Complete step by step answer:

The aim is to find ways such that 5 mathematics, 3 physics, and 2 chemistry books can be arranged in a way that physics books are always together and chemistry books are apart from each other.
We will start by tying up the three physics books such that they are always together and consider them as a bundle.
As the three physics books can do their arrangements in \[3!\] ways so, we conclude that the physics books have \[3!\] ways.
Now, we will arrange the math and physics books so, there are 5 math books and 1 bundle of physics books so we arrange these two sets in \[6!\] ways.
Now, after arranging these 6 objects we have got the 7 gaps as the chemistry books do not have to be together.
So, by arranging the chemistry books in these gaps we have to make sure that no two chemistry books are placed together, so, we can arrange them in \[{}^7{C_2}\] ways.
Thus, by using the fundamental principle of multiplication, we get that the total number of possible ways is \[ \Rightarrow 3! * 6! * {}^7{C_2}\]
Now, we will simplify the above obtained expression using the formula \[{}^n{C_r} = \dfrac{{n!}}{{r!\left( {n - r} \right)!}}\] and we get,
\[ \Rightarrow \left( {3!} \right) * \left( {6!} \right) * \dfrac{{7!}}{{2! \times 5!}} = \dfrac{{\left( {3 * 2!} \right) * \left( {6 * 5!} \right) * 7!}}{{2! * 5!}} = 7! * 3 * 6\]
We can further simplify the expression by opening the factorial as \[n! = n \times \left( {n - 1} \right) \times \left( {n - 1} \right) \times ..... \times 2 \times 1\] and we get,
\[ \Rightarrow 90720\]
Thus, we can conclude that there are 90720 possible ways to arrange the books.

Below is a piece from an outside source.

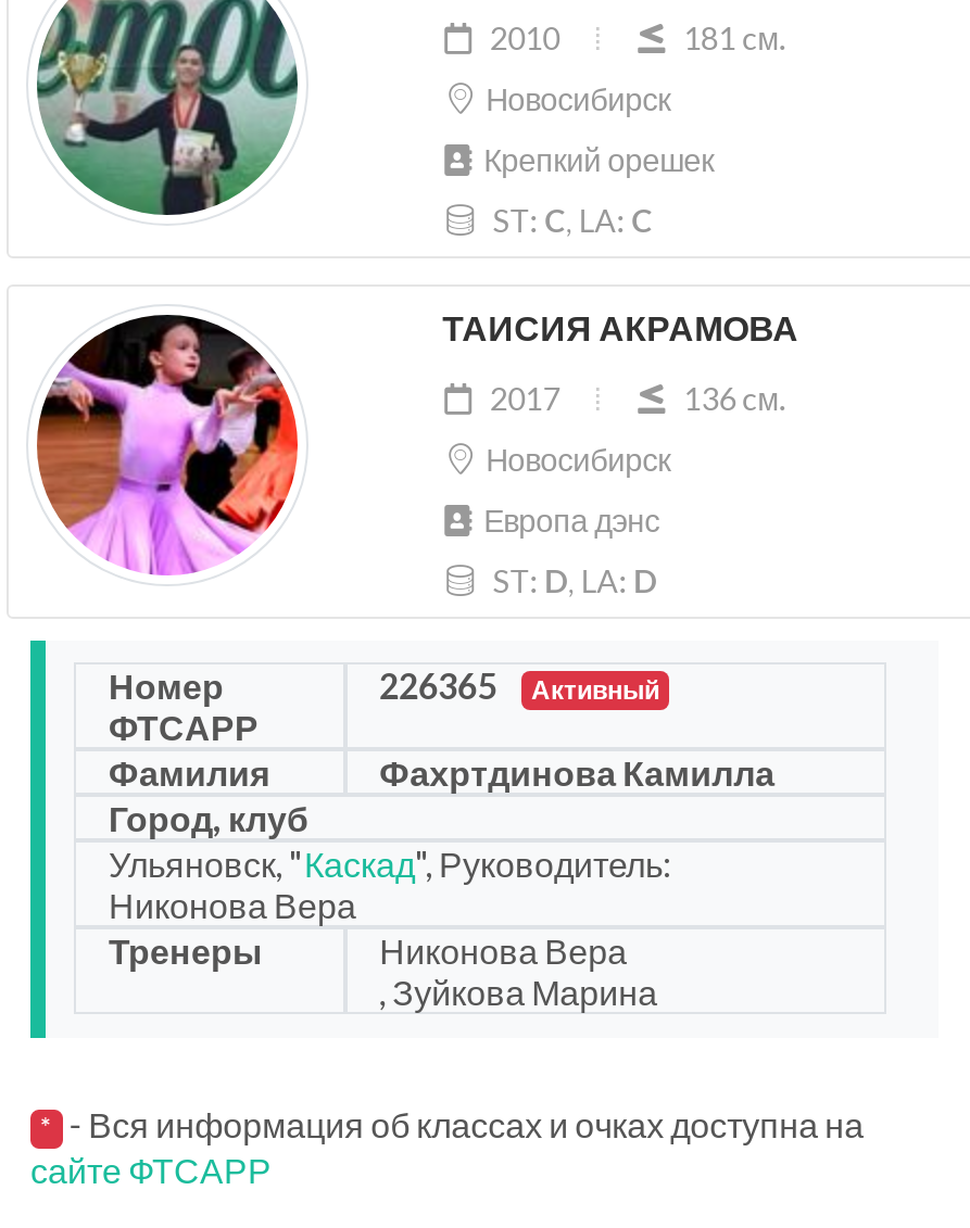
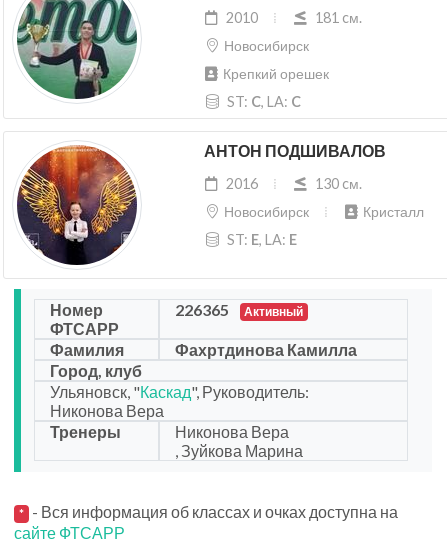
[35,313,300,575] [image] -> [16,145,138,266] [image]
[443,304,799,354] ТАИСИЯ АКРАМОВА -> [204,140,386,163] АНТОН ПОДШИВАЛОВ
[490,380,786,417] 2017 | 136 cм. -> [226,175,362,192] 2016 | 130 cм.
[484,502,660,539] Европа дэнс -> [363,203,424,220] Кристалл
[486,563,658,600] ST: D, LA: D -> [224,231,297,248] ST: E, LA: E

Hence, option D is correct.


Note: As there are 3 books of physics so, we can arrange it in \[3!\] ways in the bundle itself. As there are 7 slots in total and 2 books need to be arranged so we have used the combination concept and solve \[{}^n{C_r} = \dfrac{{n!}}{{r!\left( {n - r} \right)!}}\]. As the physics books have to be together so it is necessary to tie them up and make a bundle of three books. Do the calculations and substitution of the values in the formula properly. Remember how to open the factorial of \[n\] as \[n! = n \times \left( {n - 1} \right) \times \left( {n - 1} \right) \times ..... \times 2 \times 1\].